- Opening Delimiter -

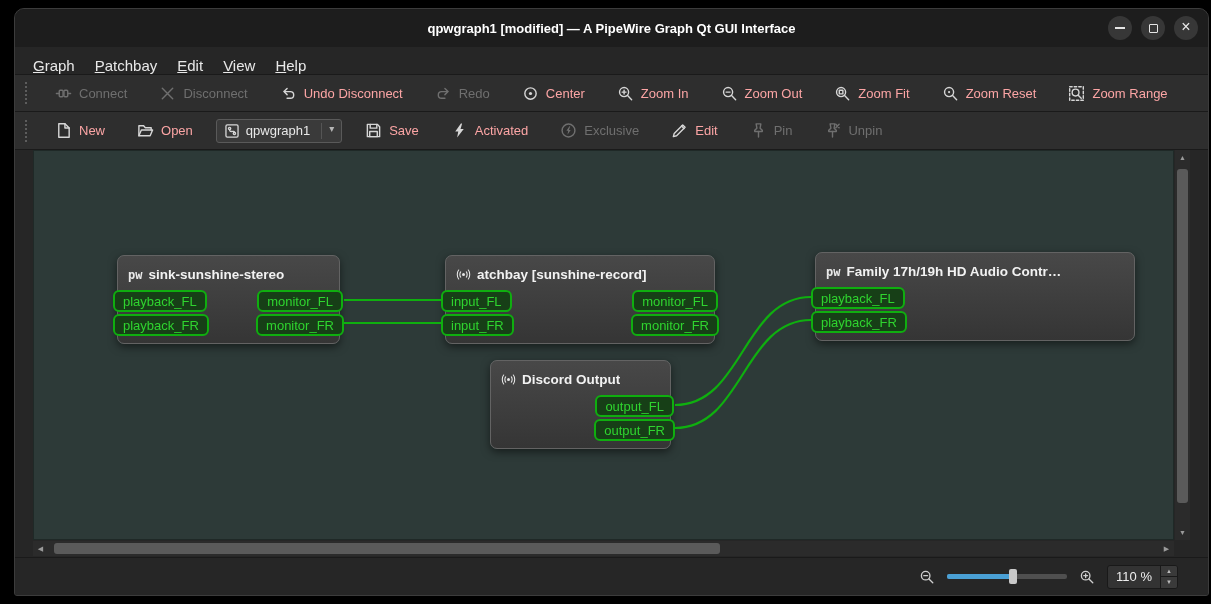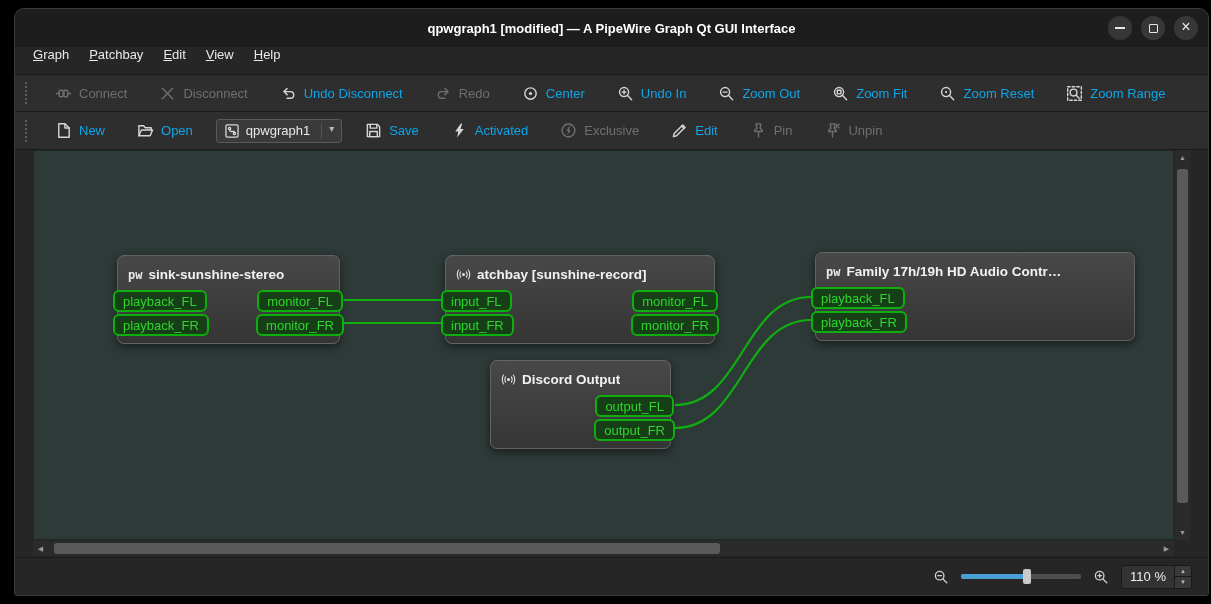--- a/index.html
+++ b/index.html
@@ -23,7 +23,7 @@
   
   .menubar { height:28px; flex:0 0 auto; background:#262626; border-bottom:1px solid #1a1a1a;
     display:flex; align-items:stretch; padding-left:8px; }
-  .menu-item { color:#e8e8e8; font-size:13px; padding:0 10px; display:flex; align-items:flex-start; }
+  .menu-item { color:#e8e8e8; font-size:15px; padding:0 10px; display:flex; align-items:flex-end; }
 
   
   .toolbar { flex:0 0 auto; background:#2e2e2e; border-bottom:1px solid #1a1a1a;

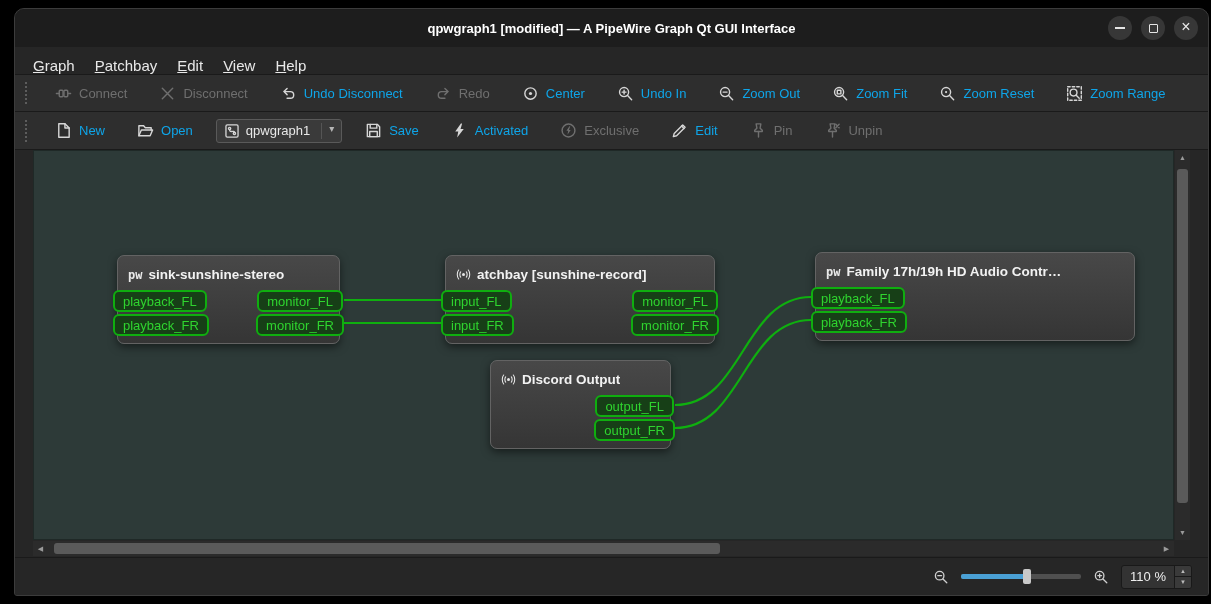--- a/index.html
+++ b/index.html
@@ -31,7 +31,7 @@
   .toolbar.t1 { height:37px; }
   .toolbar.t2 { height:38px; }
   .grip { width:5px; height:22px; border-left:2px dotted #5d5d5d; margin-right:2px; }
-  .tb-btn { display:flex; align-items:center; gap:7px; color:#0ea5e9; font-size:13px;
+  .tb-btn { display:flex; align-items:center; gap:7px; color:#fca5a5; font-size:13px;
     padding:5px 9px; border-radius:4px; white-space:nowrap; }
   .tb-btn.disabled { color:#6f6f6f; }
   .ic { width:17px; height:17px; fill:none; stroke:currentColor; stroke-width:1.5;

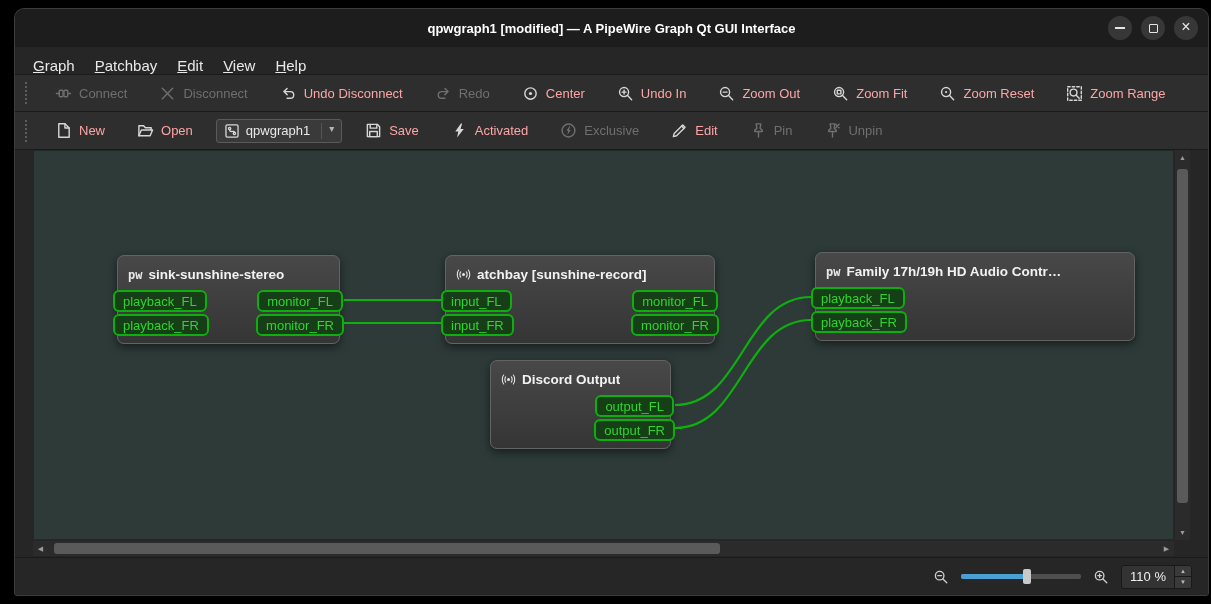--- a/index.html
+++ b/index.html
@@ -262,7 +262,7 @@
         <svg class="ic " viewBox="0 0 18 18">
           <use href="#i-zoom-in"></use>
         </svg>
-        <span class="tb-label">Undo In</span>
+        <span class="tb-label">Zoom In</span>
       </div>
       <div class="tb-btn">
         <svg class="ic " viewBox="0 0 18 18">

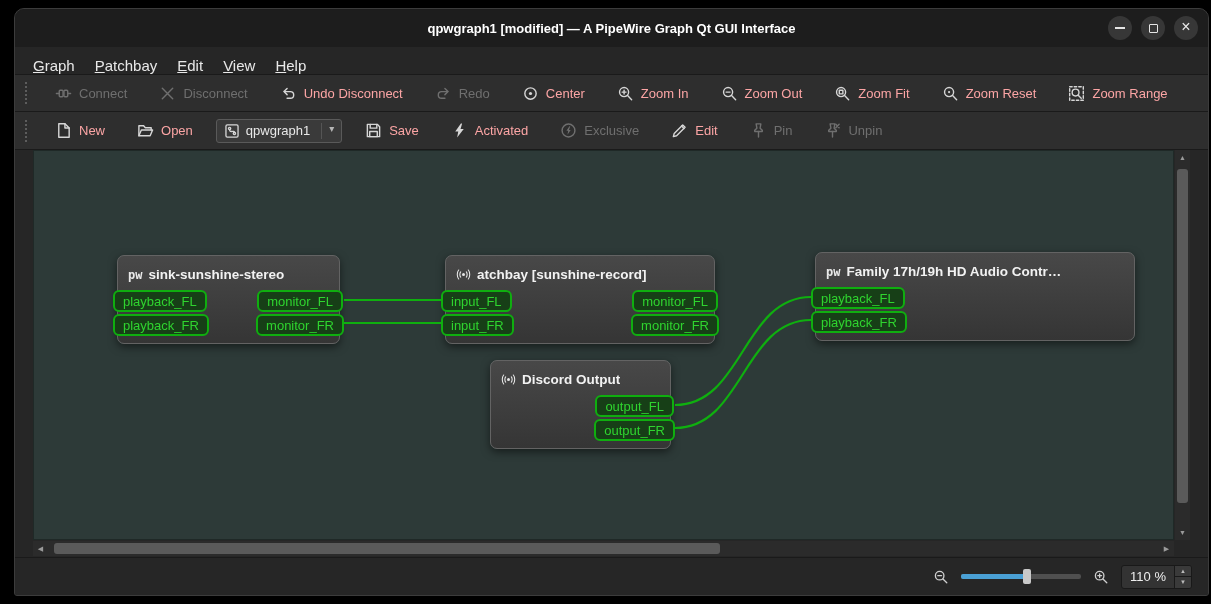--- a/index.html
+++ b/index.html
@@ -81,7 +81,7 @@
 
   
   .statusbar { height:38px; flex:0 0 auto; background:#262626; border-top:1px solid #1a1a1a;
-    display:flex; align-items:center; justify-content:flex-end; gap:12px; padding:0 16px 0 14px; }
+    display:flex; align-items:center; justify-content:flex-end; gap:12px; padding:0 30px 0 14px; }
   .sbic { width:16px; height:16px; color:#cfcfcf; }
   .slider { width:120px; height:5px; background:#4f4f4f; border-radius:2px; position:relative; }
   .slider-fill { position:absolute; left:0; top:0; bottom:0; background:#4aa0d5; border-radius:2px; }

- Closing Delimiter -
- Opening Delimiter -

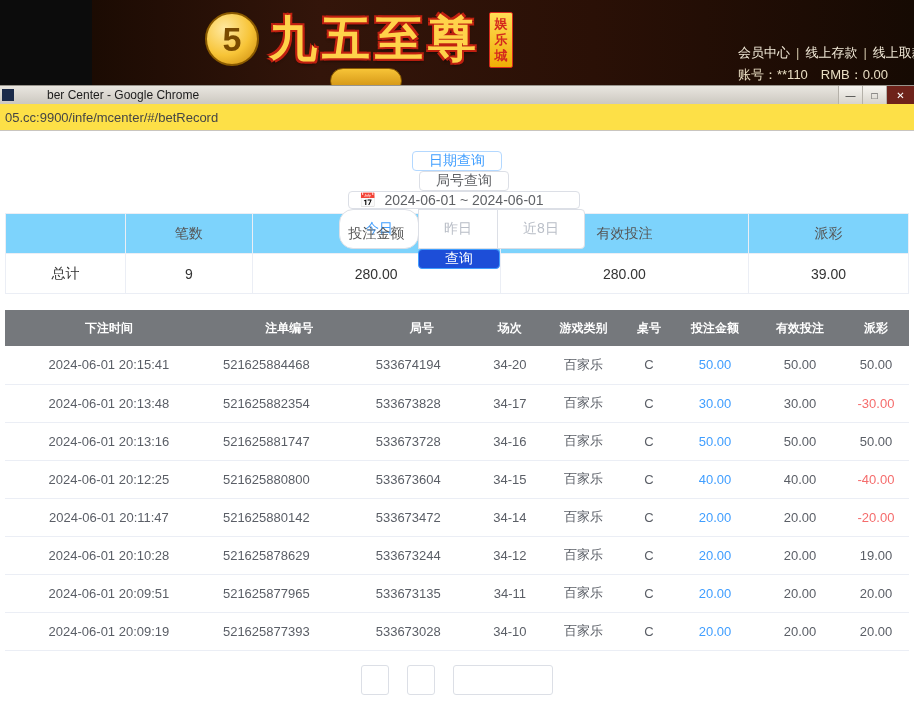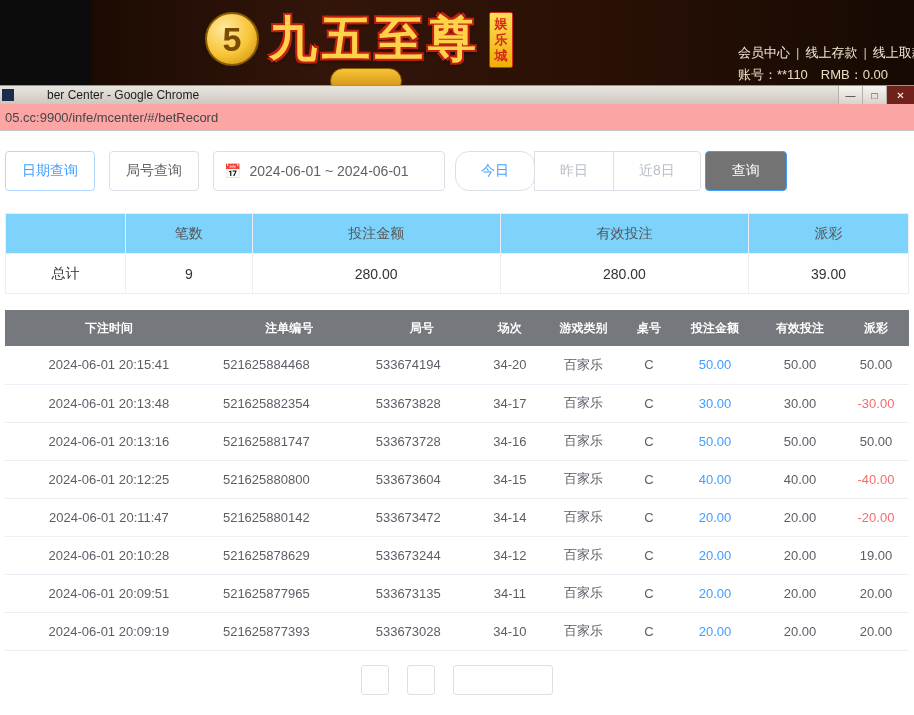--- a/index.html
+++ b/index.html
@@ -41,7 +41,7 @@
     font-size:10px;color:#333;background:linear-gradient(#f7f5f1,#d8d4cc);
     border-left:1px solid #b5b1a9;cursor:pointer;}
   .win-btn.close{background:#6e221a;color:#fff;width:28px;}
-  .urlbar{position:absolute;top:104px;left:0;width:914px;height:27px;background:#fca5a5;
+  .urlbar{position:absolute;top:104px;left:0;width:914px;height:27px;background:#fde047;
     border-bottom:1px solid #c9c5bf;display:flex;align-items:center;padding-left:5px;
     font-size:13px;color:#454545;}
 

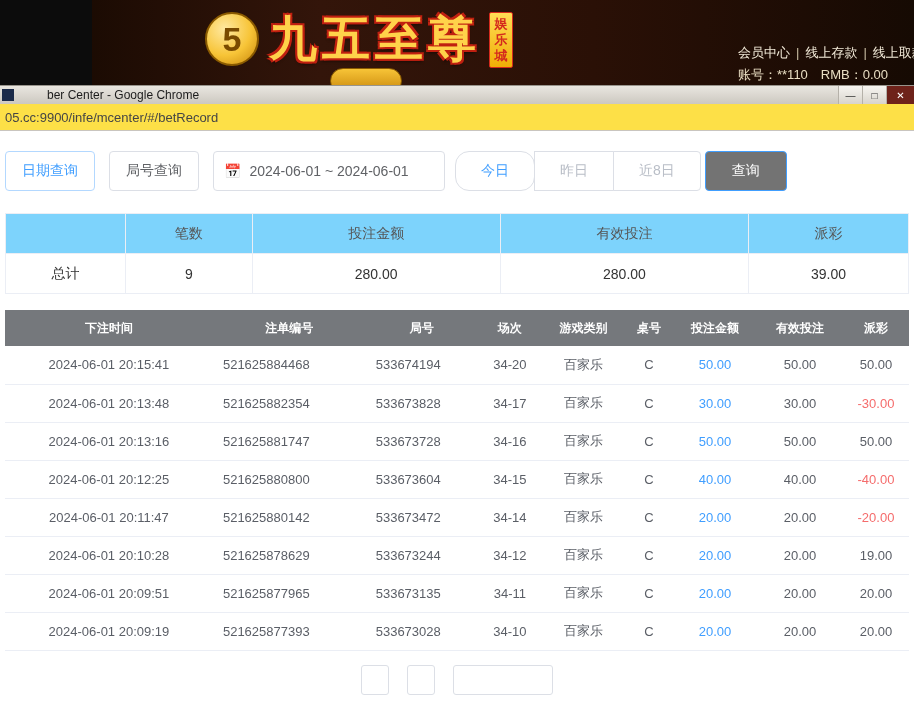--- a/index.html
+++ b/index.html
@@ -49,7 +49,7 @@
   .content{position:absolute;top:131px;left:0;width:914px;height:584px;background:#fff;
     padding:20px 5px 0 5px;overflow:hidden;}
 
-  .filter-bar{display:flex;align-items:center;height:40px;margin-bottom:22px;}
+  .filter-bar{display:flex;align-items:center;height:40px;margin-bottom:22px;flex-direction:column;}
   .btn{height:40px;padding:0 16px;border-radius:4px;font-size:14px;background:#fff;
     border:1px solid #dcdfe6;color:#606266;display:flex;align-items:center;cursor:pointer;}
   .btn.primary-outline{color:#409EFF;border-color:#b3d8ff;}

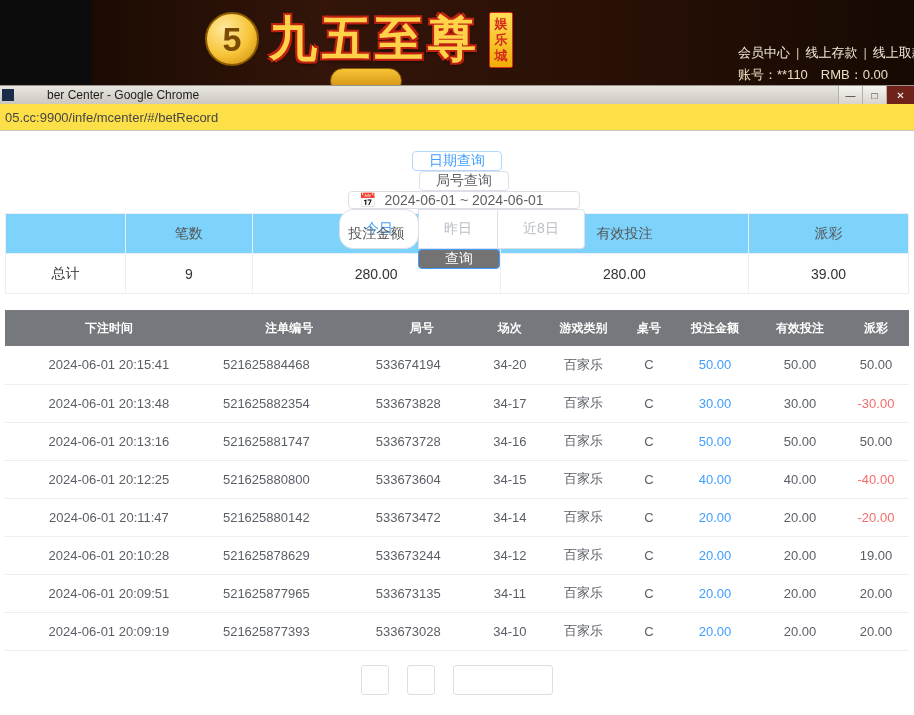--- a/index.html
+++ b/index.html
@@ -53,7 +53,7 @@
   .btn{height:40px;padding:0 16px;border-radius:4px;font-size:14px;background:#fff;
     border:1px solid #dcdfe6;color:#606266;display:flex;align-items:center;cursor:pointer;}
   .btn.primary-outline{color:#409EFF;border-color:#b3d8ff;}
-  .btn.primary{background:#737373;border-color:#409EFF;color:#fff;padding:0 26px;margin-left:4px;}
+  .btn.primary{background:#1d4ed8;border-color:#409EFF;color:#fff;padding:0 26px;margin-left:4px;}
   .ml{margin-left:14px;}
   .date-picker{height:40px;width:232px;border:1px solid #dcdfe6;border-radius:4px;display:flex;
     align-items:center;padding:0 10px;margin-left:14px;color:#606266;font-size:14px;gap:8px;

- Closing Delimiter -

■ EXERCISE INSTRUCTIONS ■
Each line of the listing above that includes the word "toolbar" should be copied.

■ YOUR RESPONSE ■
   .toolbar { flex:0 0 auto; background:#2e2e2e; border-bottom:1px solid #1a1a1a;
   .toolbar.t1 { height:37px; }
   .toolbar.t2 { height:38px; }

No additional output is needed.